You step into the square, surrounded by vendors selling pewter mugs and leatherbound journals and flower crowns. Mildly inebriated revelers bounce through the festivities, sloshing mead in the dirt as they bounce through the festivities. You decide to follow their lead and head to the nearest booth, draped in a banner that reads “Turtle Races.”
Typical racing turtles are box turtles–small, tortoise like, and commonly kept as pets. They average about seven inches in length, and as anyone who’s actually put money on a turtle race can attest, they are not fast. Experiments clock them at going about .17 miles per hour, but actually tracking their movement shows that they don’t go further than about 100 yards per day. They don’t particularly like leaving home, and reportedly “Some specimens will wander aimlessly until they die…” which also sort of sums up turtle races.
But what if you were to race other types of turtles?
The Galapagos tortoises are probably the best known and currently the largest species of shell dwelling reptile. The largest recorded Galapagos tortoises were about six feet long, and the discoverer of the Galapagos islands, Fray Tomas de Berlanga, described them as large enough to carry a man. (Also of note is that the islands are actually named after the tortoises and not the other way around–galapagos is an old Spanish word for tortoise.) Though they’re about ten times bigger than box turtles, they actually move more slowly, though also over greater distances.

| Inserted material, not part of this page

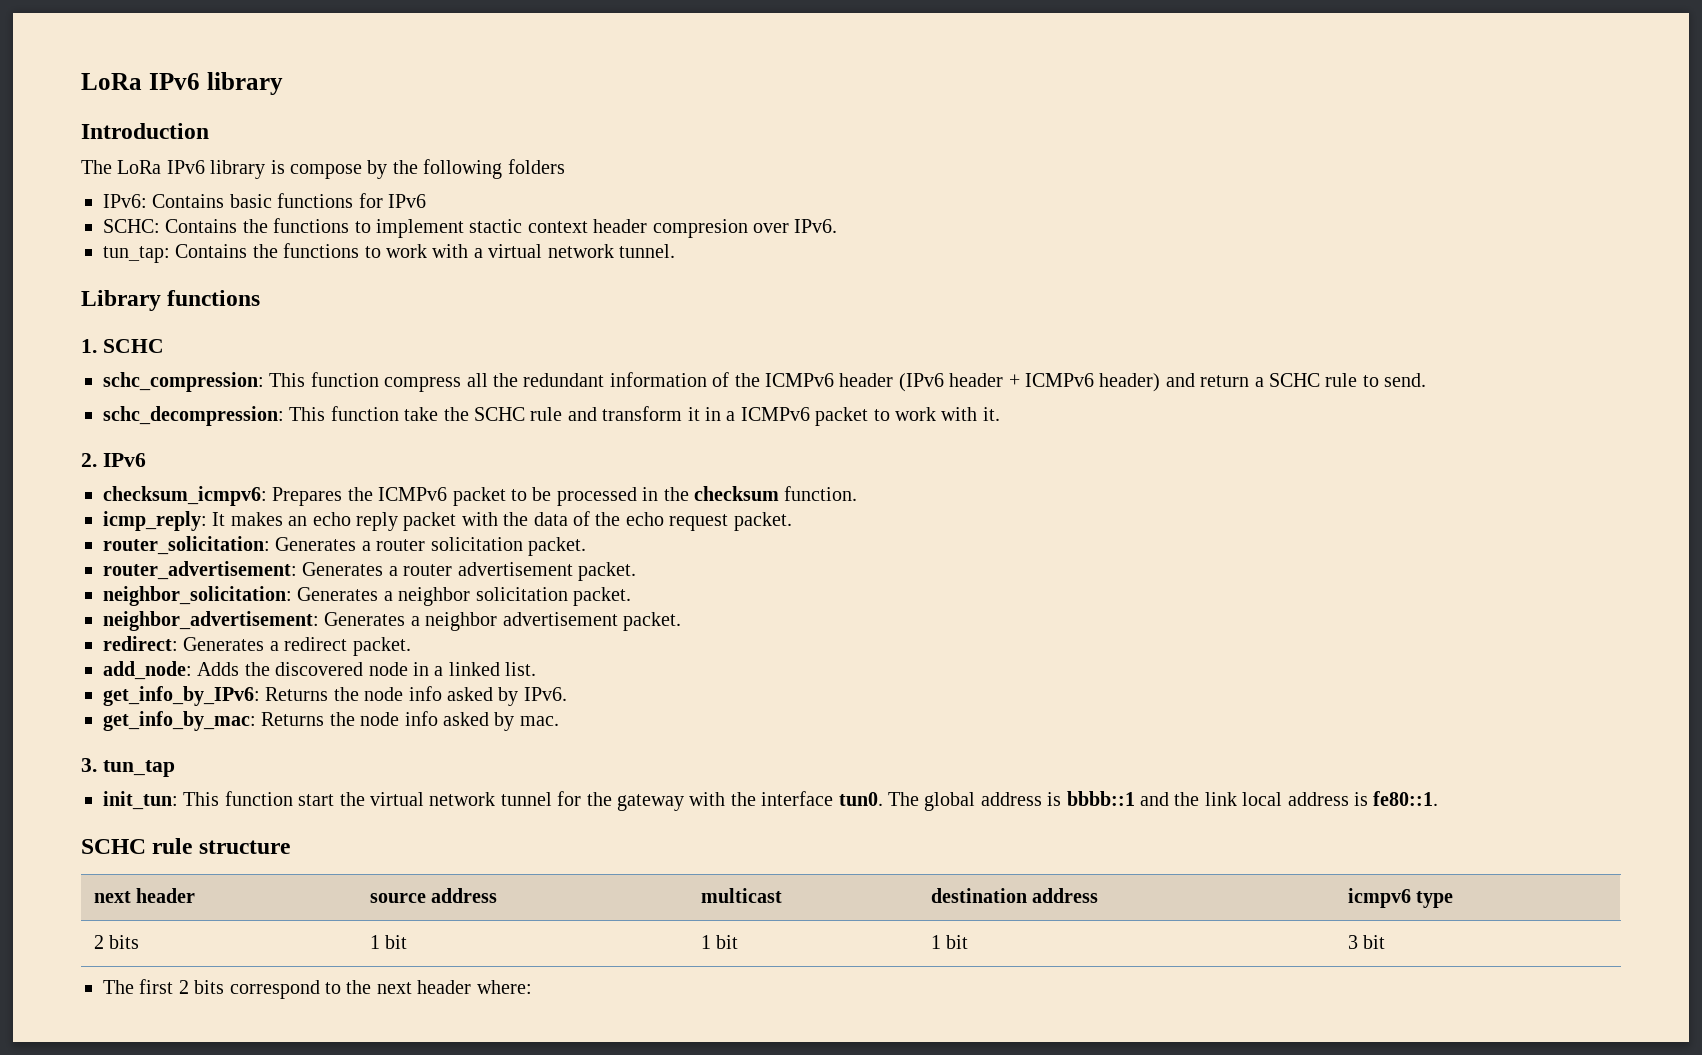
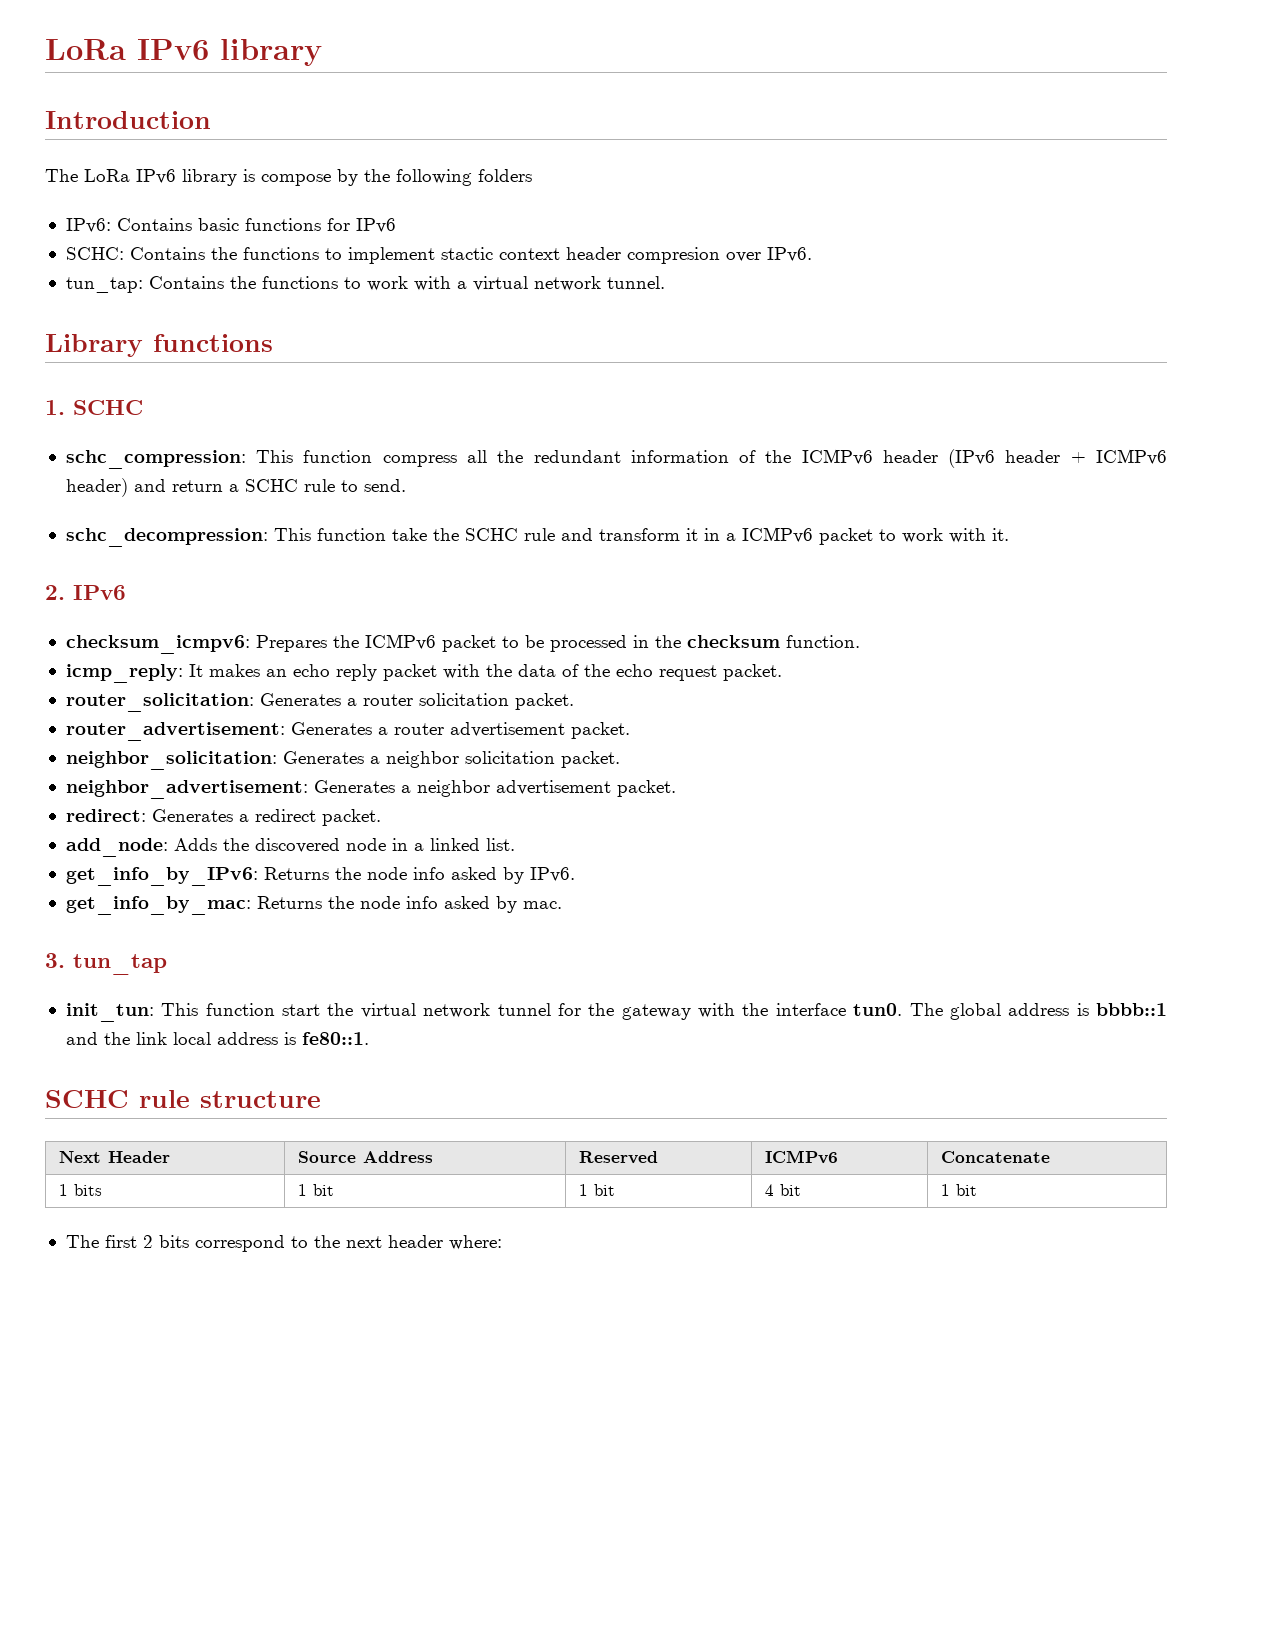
[93,888,196,903] [369,888,498,903] [700,888,782,903] [930,888,1099,903] [1347,888,1454,908] [93,935,104,949] next header | source address | multicast | destination address | icmpv6 type // 2 -> [59,1151,171,1163] [298,1151,434,1163] [579,1151,659,1164] [765,1150,839,1164] [941,1151,1051,1163] [59,1184,69,1196] Next Header | Source Address | Reserved | ICMPv6 | Concatenate // 1
[930,935,969,949] [1347,935,1358,949] 1 bit | 3 -> [765,1184,802,1196] [941,1184,951,1196] 4 bit | 1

Let’s try out something even bigger.
Archelon was a monstrous turtle that lived in the Cretaceous period and measured about fifteen feet from nose to tail and thirteen feet from flipper to flipper. It’s the largest turtle that’s yet been found, and seems to have had a lot in common with leatherback turtles despite not actually being related. They were likely carnivorous, hunting fish and squid and jellyfish, so they had to be faster than their land dwelling, largely vegetarian counterparts. But not much faster–paleontologists expect they probably couldn’t keep up high speeds, and probably preferred shallower, calmer waters. Archelon likely would have been the best turtle for racing, assuming you can hold your breath for a while.
The smell of roasting meat lures you away from the turtles, and you find a stall selling giant turkey legs, the official food of any Ren Faire. In fact, the number of turkey legs consumed strongly imply the existence of a creature that can help vendors meet the voracious demand for leg meat: the Turkeypede.
The turkeypede has the appearance of a domestic turkey, but with a lot more legs. Probably not 100, though, that seems scientifically improbable and unwieldy. A turkey with twenty pairs of legs would be easier to transport, and still offer twenty times the leg of a traditional turkey. If you ever encounter a turkeypede in the wild, I highly recommend a strategy of eating rather than defeating.
You move on to the next booth, occupied by your final foe: The mead man.
He’s just a dude who sells mead. Buy a drink and go have a good time, don’t be weird about it.